However, it turns out that many of the instructions which don't provide
decoding information on abort are not safe to use for MMIO accesses, and
the remaining few that would potentially make sense to use on MMIO
accesses, such as those with register writeback, are not used in
practice. It also turns out that fetching an instruction from guest
memory can be a pretty horrible affair, involving stopping all CPUs on
SMP systems, handling multiple corner cases of address translation in
software, and more. It doesn't appear likely that we'll ever implement
this in the kernel.
What is much more common is that a user has misconfigured his/her guest
and is actually not accessing an MMIO region, but just hitting some
random hole in the IPA space.
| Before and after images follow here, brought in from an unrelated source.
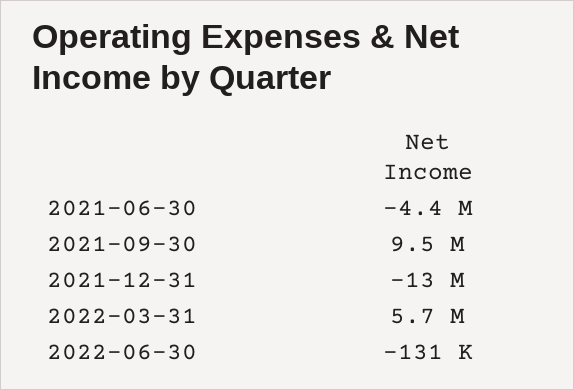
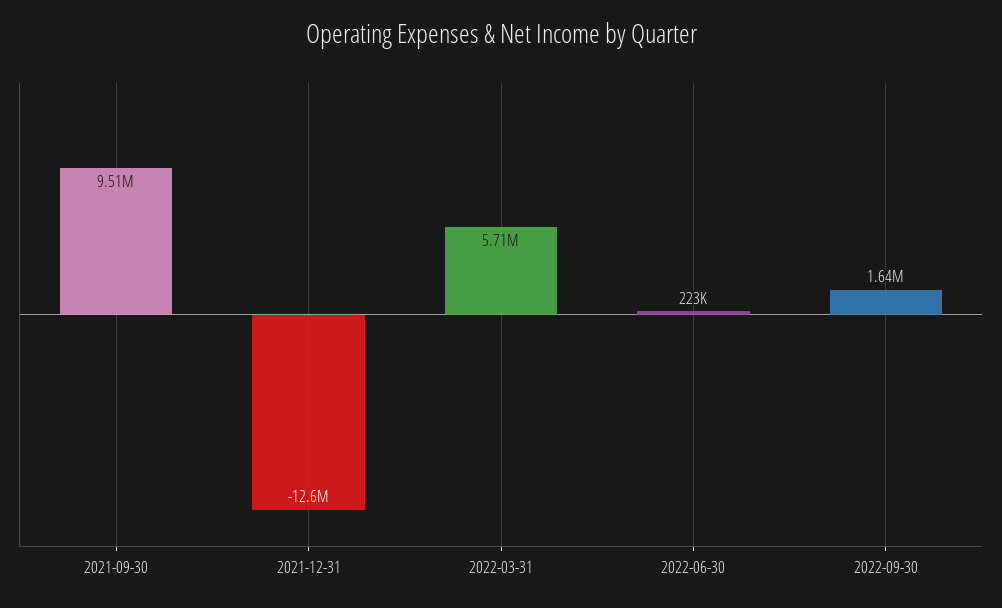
2021-06-30: -4400000 -> none
2022-06-30: -131000 -> 223000
2022-09-30: none -> 1640000

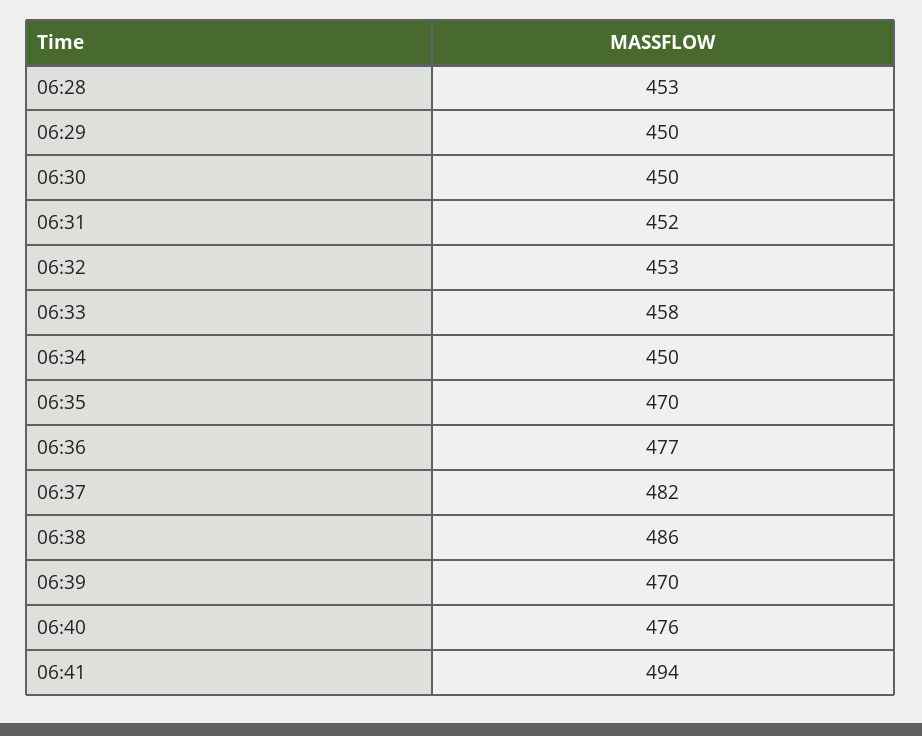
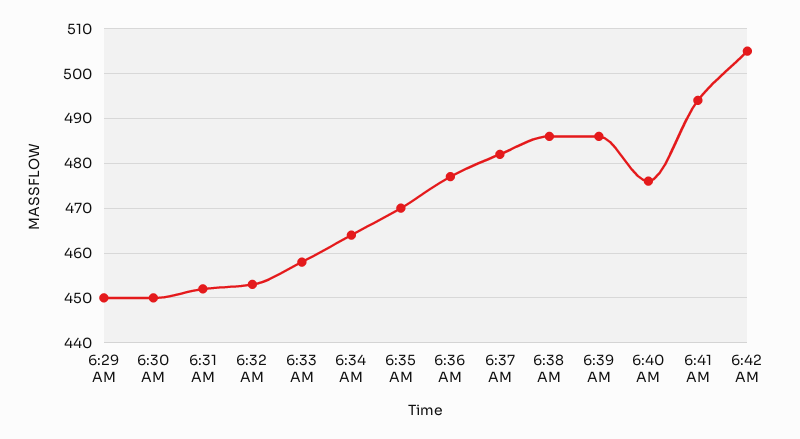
06:28: 453 -> none
06:34: 450 -> 465
06:39: 470 -> 485
6:42 AM: none -> 505

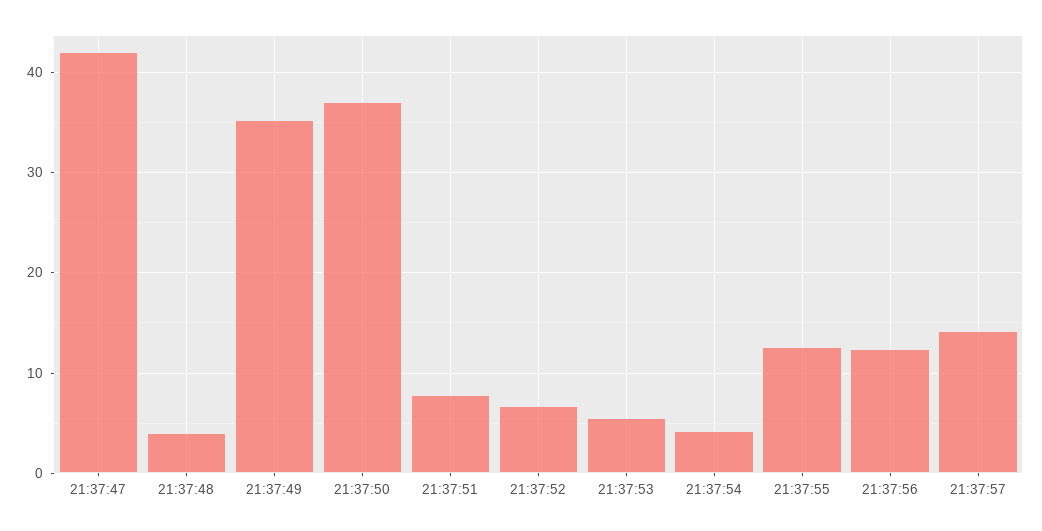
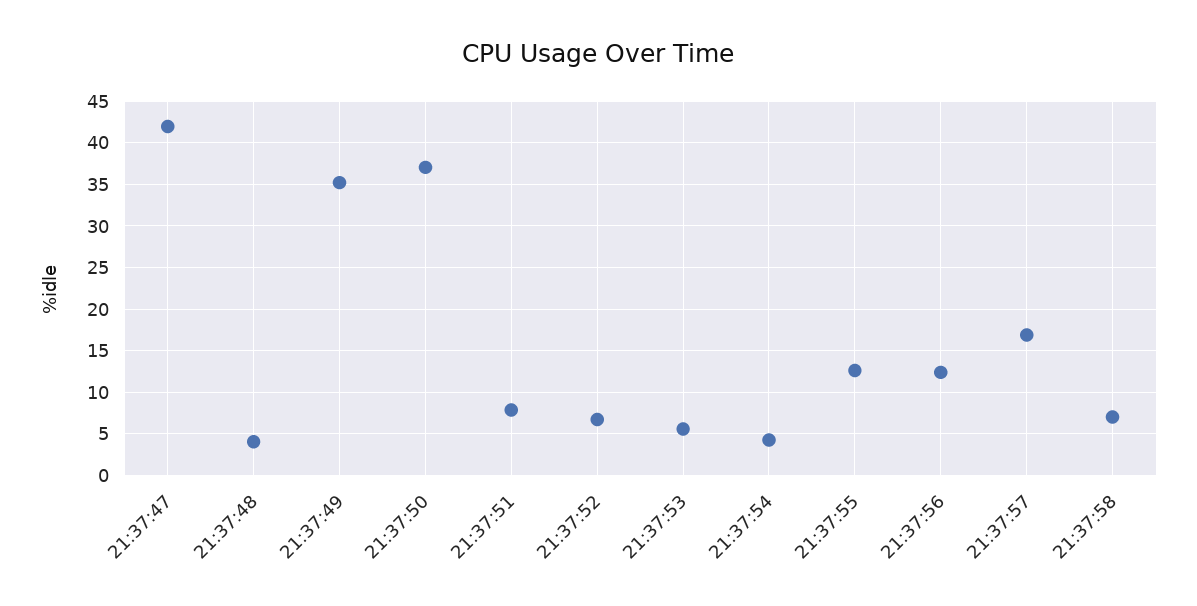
21:37:57: 14 -> 17
21:37:58: none -> 7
In this scenario, the error message above
is almost misleading and has led to a great deal of confusion over the
years.
It is, nevertheless, ABI to userspace, and we therefore need to
introduce a new capability that userspace explicitly enables to change
behavior.
This patch introduces KVM_CAP_ARM_NISV_TO_USER (NISV meaning Non-ISV)
which does exactly that, and introduces a new exit reason to report the
event to userspace. User space can then emulate an exception to the
guest, restart the guest, suspend the guest, or take any other
appropriate action as per the policy of the running system.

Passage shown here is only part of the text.